For some, those 5 days a month can be annoying and painful to the point of looking forward to entering menopause, the period in which the reduced amount of hormones leads to the interruption of the menstrual cycle. Stop cramping, please!
But this condition brings with it a small monthly relief a long series of daily problems, from hot flashes to night sweat, through heart and bone problems, and it would be healthy to be able to understand how to delay menopause.
Today the ProFam, the English fertility clinic offers to postpone menopause by up to 20 years, with an operation of half an hour.
How it works
The method is almost brutal in its simplicity. Doctors surgically remove a small piece of pre-menopausal ovarian tissue. They put this tissue in a state of cryopreservation and return it to the patient when the time of menopause approaches, generally around 45 years of age.
The tissue rekindles sex hormones that pause menopause. Point.

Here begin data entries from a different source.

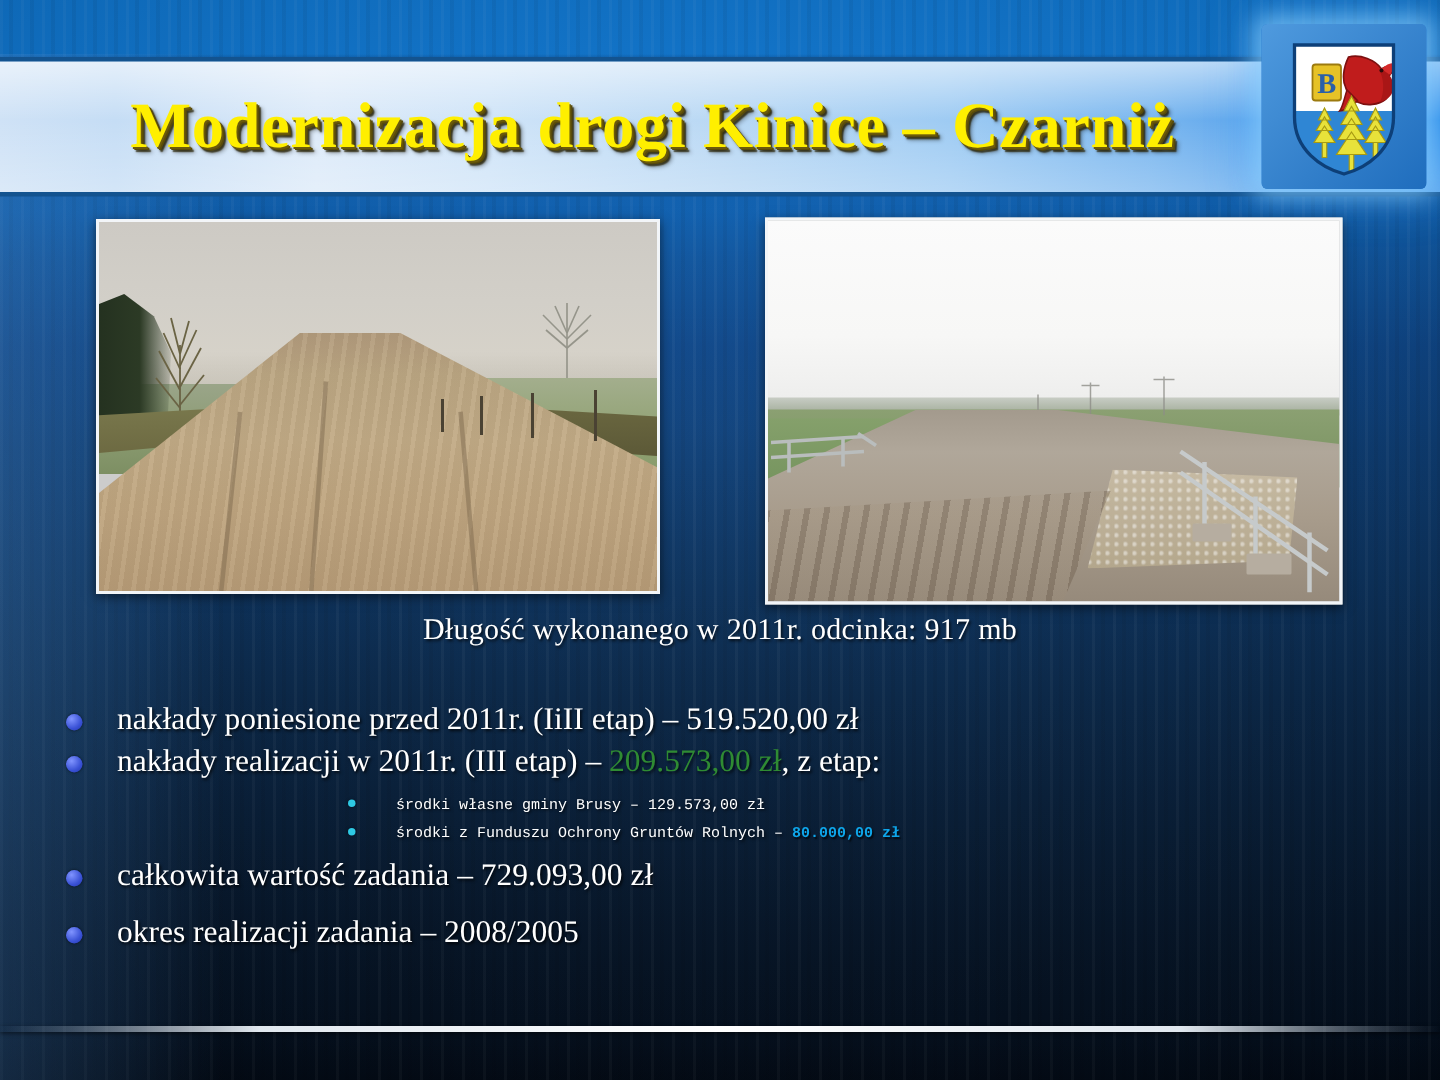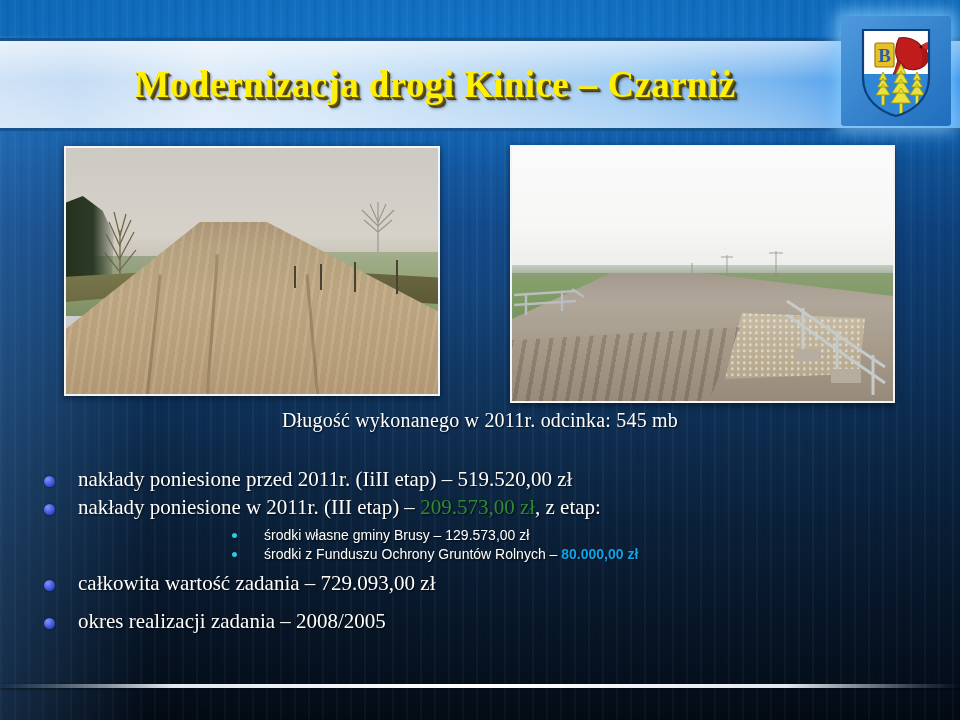--- a/index.html
+++ b/index.html
@@ -68,7 +68,7 @@
     display:flex; align-items:center; justify-content:center;
     font-family:"Liberation Serif", serif;
     font-weight:bold; font-style:normal;
-    font-size:37px; letter-spacing:.4px;
+    font-size:43px; letter-spacing:.4px;
     color:#ffef00;
     text-shadow:
        1px 1px 0 #6b5a0c,

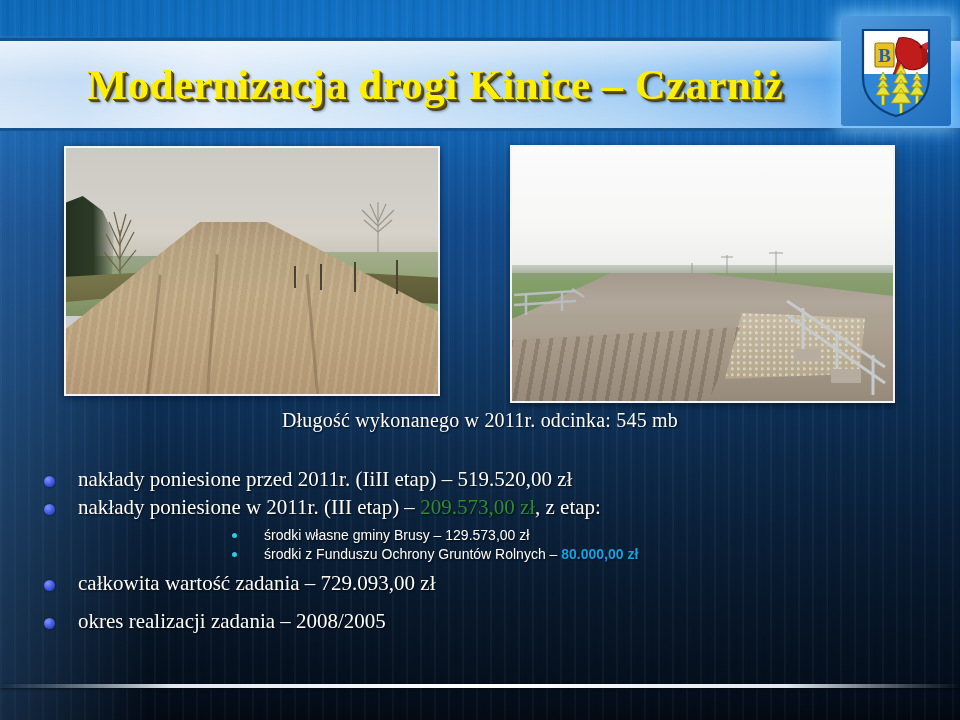--- a/index.html
+++ b/index.html
@@ -373,7 +373,7 @@
     </div>
   </div>
 
-  <div class="caption">Długość wykonanego  w 2011r. odcinka:  545 mb</div>
+  <div class="caption">Długość wykonanego  w 2011r. odcinka:  917 mb</div>
 
   <div class="bullets">
 

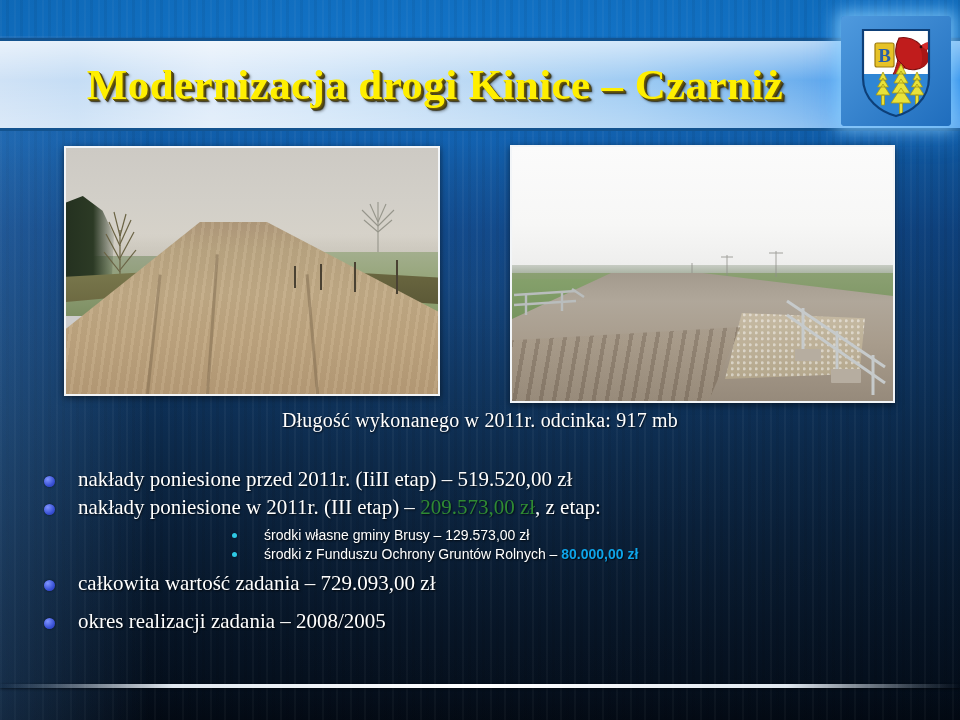--- a/index.html
+++ b/index.html
@@ -384,7 +384,7 @@
 
     <div class="b-row b1">
       <span class="dot-main"></span>
-      <span class="b-main-text"><span>nakłady poniesione w 2011r. (III etap) – </span><span class="green">209.573,00 zł</span><span>, z etap:</span></span>
+      <span class="b-main-text"><span>nakłady realizacji w 2011r. (III etap) – </span><span class="green">209.573,00 zł</span><span>, z etap:</span></span>
     </div>
 
     <div class="subs">

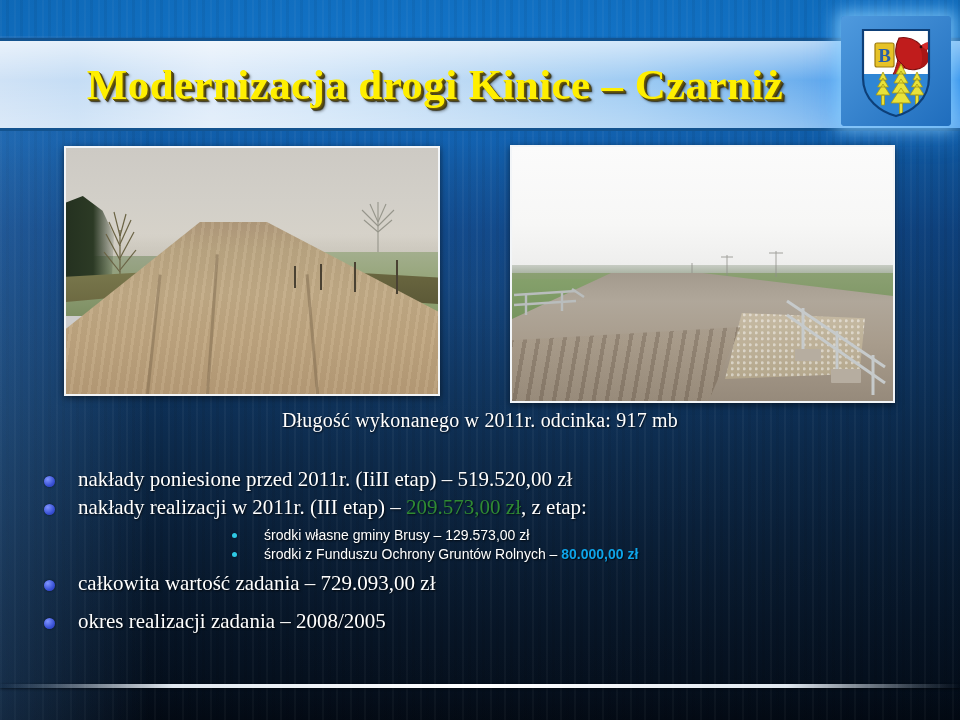--- a/index.html
+++ b/index.html
@@ -204,8 +204,8 @@
   .sub-text{
     margin-left:32px;
     color:#ffffff;
-    font-family:Liberation Sans, sans-serif;
-    font-size:14px; line-height:19px;
+    font-family:Liberation Mono, monospace;
+    font-size:10px; line-height:19px;
     text-shadow:1px 1px 2px rgba(0,0,0,.8);
     white-space:nowrap;
   }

The length of the "pause" obviously depends on the age of the patient at the time of collection. If he is 25, the break can last another 20 years. If the sample is taken at the age of 40, however, the arrival of menopause can only be postponed for another 5 years or so. And if you have the misfortune (in rare cases it happens) of having menopause at 20, then the problem is of another nature and must be addressed elsewhere, it is not a question of postponing menopause.
ProFam based in Birmingham, the only clinic that performs this procedure to delay menopause, it is one of the most advanced structures on in vitro fertilization. The treatment (withdrawal and reintegration) costs from 8000 to 13000 euros approximately.
Currently 9 people in the world have undergone treatment that delays this condition. For all a more than satisfactory report.
It's not just about slowing menopause or delaying menopause (and maintaining a good general state of health, which makes it a procedure longevity): treatment can open the possibility of having children even at a much older age.
But I know people who would convince themselves to undergo treatment to delay menopause if only to avoid hot flashes.